#### [WHAT IS REQUIRED]
Give the number of lines in the records below that include "text", and nothing more.

(Web document revisions)
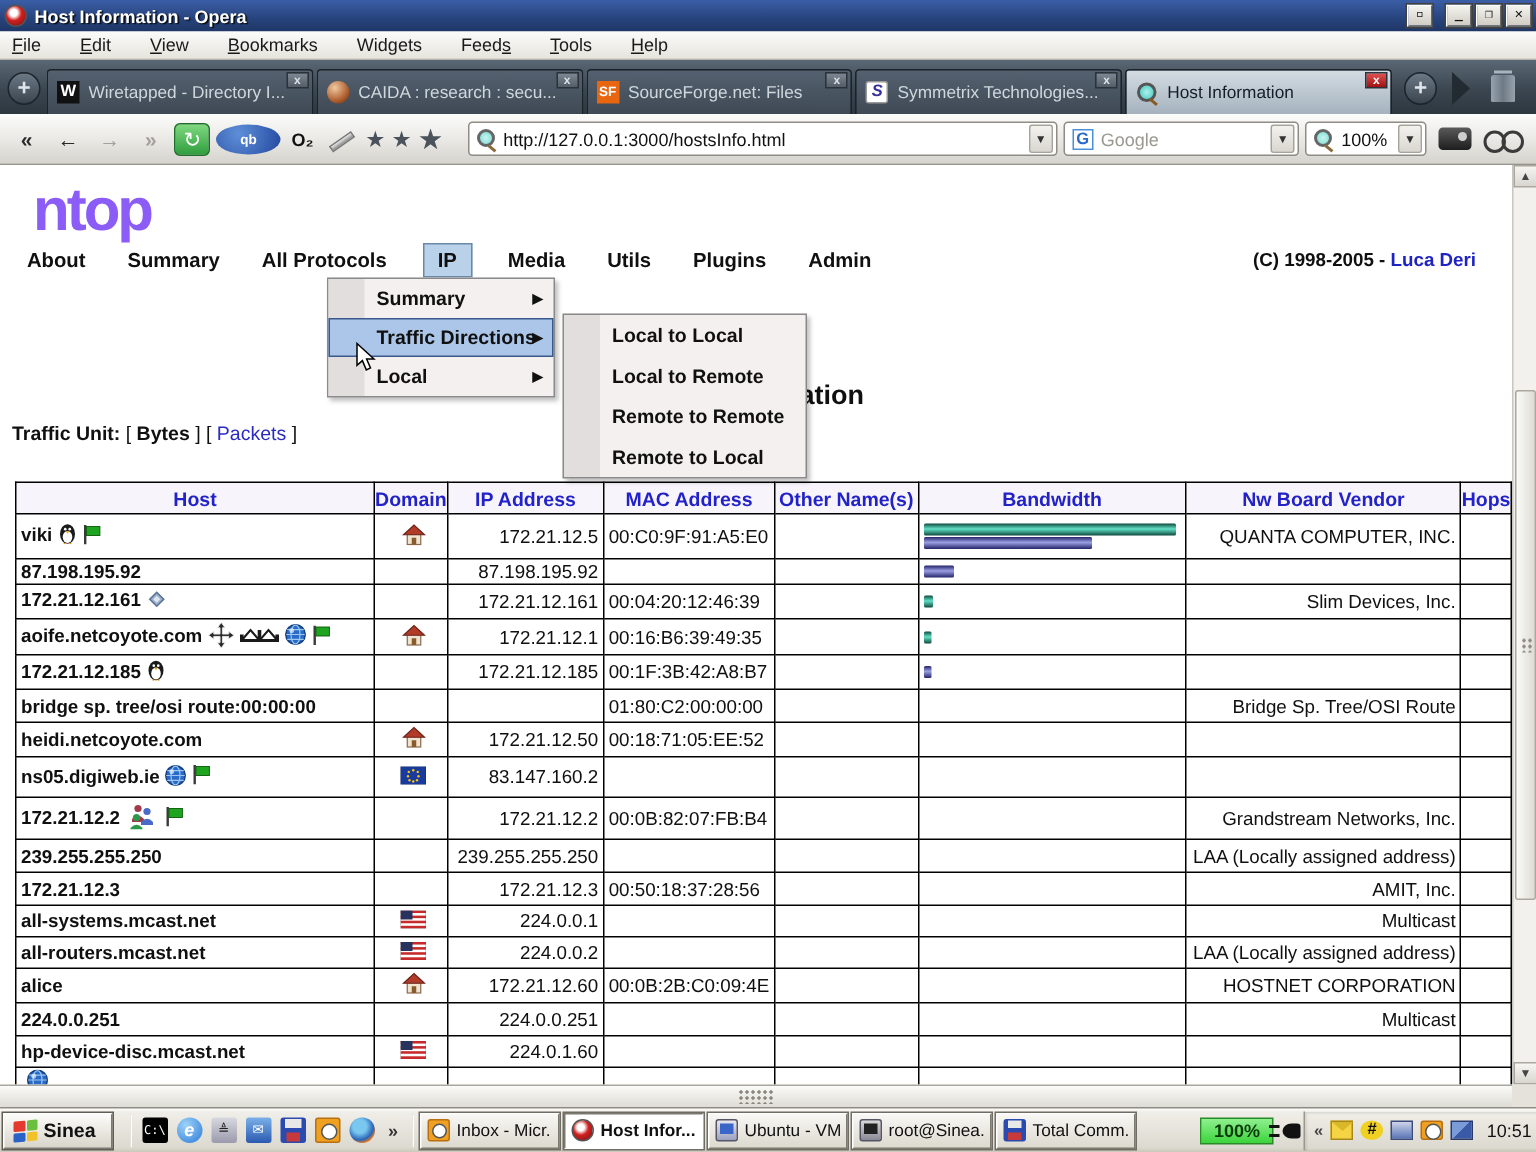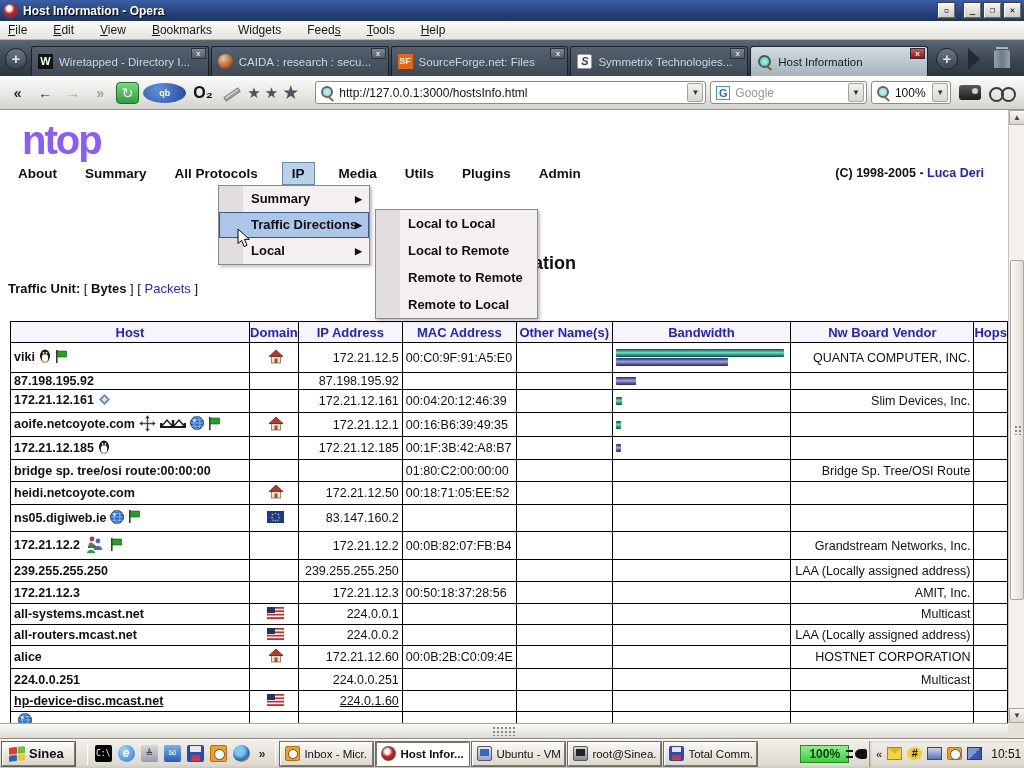--- a/index.html
+++ b/index.html
@@ -55,7 +55,7 @@
 .tb-btn.disabled { color:#a3a19a; }
 .reload-btn { width:24px; height:22px; background:linear-gradient(180deg,#7fd87f,#2f9e3f); border:1px solid #1d6e2a; border-radius:4px; color:#fff; font-size:14px; text-align:center; line-height:20px; }
 .qb-btn { width:44px; height:20px; border-radius:50%; background:radial-gradient(circle at 35% 30%,#5f8fd8,#22479e); color:#fff; font-size:9px; font-weight:bold; text-align:center; line-height:20px; }
-.o2-btn { font-size:16px; font-weight:bold; color:#111; padding:0 3px; }
+.o2-btn { font-size:12px; font-weight:bold; color:#111; padding:0 3px; }
 .pencil-btn { width:22px; height:20px; position:relative; }
 .pencil-btn::before { content:""; position:absolute; left:3px; top:9px; width:16px; height:3px; background:linear-gradient(180deg,#e8e8e8,#8a8a8a); transform:rotate(-35deg); border:1px solid #777; }
 .star { font-size:15px; color:#4a525c; padding:0 2px; }

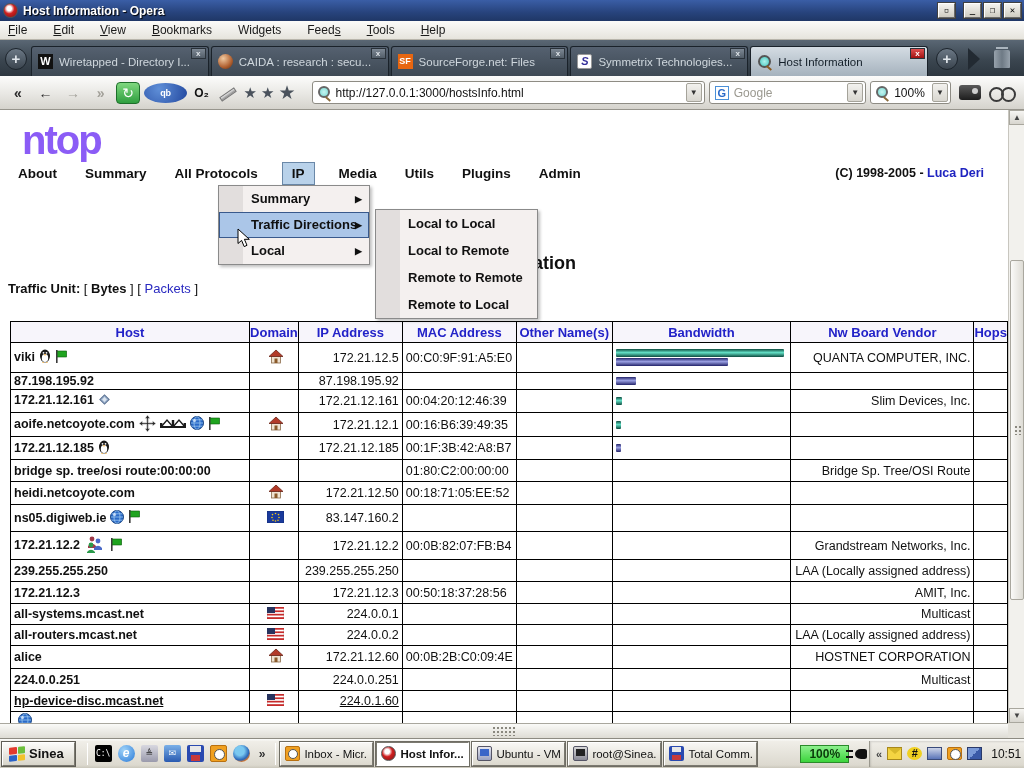--- a/index.html
+++ b/index.html
@@ -583,7 +583,7 @@
           <td class="vendor-cell">Multicast</td>
           <td></td>
         </tr>
-        <tr style="height: 21px; text-decoration: underline;">
+        <tr style="height: 21px;">
           <td class="host-cell"><span>hp-device-disc.mcast.net</span></td>
           <td class="domain-cell"><span class="hicon"><svg width="17" height="12" viewBox="0 0 17 12">
                 <rect width="17" height="12" fill="#fff" stroke="#888" stroke-width="0.5"></rect>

#### [FINISHED TASK]
3